START Task material
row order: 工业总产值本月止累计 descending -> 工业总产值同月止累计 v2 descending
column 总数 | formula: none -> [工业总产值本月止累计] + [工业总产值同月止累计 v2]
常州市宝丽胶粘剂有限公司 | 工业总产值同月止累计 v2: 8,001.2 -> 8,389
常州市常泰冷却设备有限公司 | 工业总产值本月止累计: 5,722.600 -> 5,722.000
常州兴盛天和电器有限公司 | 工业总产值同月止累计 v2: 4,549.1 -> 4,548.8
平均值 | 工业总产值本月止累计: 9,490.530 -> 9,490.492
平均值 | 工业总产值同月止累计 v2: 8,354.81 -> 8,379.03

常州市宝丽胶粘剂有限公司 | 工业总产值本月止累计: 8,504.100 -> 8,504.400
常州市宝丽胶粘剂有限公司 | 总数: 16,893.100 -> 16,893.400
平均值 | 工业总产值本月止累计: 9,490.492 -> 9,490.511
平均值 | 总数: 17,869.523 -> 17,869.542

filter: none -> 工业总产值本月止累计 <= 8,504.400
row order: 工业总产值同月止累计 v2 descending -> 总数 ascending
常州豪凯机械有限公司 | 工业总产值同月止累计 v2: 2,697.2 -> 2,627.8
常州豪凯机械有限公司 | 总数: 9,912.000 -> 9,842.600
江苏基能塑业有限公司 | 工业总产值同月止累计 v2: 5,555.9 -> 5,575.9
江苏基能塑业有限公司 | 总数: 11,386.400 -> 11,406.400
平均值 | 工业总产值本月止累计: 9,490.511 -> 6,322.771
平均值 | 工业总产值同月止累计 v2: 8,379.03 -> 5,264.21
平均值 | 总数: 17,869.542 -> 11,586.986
END Task material
§ **What is expected**
Reproduce the entries exactly, but only from their first line to the line holding "平均值 | 工业总产值本月止累计: 9,490.511 -> 6,322.771", with that last line kept.

§ **Result of the task**
row order: 工业总产值本月止累计 descending -> 工业总产值同月止累计 v2 descending
column 总数 | formula: none -> [工业总产值本月止累计] + [工业总产值同月止累计 v2]
常州市宝丽胶粘剂有限公司 | 工业总产值同月止累计 v2: 8,001.2 -> 8,389
常州市常泰冷却设备有限公司 | 工业总产值本月止累计: 5,722.600 -> 5,722.000
常州兴盛天和电器有限公司 | 工业总产值同月止累计 v2: 4,549.1 -> 4,548.8
平均值 | 工业总产值本月止累计: 9,490.530 -> 9,490.492
平均值 | 工业总产值同月止累计 v2: 8,354.81 -> 8,379.03

常州市宝丽胶粘剂有限公司 | 工业总产值本月止累计: 8,504.100 -> 8,504.400
常州市宝丽胶粘剂有限公司 | 总数: 16,893.100 -> 16,893.400
平均值 | 工业总产值本月止累计: 9,490.492 -> 9,490.511
平均值 | 总数: 17,869.523 -> 17,869.542

filter: none -> 工业总产值本月止累计 <= 8,504.400
row order: 工业总产值同月止累计 v2 descending -> 总数 ascending
常州豪凯机械有限公司 | 工业总产值同月止累计 v2: 2,697.2 -> 2,627.8
常州豪凯机械有限公司 | 总数: 9,912.000 -> 9,842.600
江苏基能塑业有限公司 | 工业总产值同月止累计 v2: 5,555.9 -> 5,575.9
江苏基能塑业有限公司 | 总数: 11,386.400 -> 11,406.400
平均值 | 工业总产值本月止累计: 9,490.511 -> 6,322.771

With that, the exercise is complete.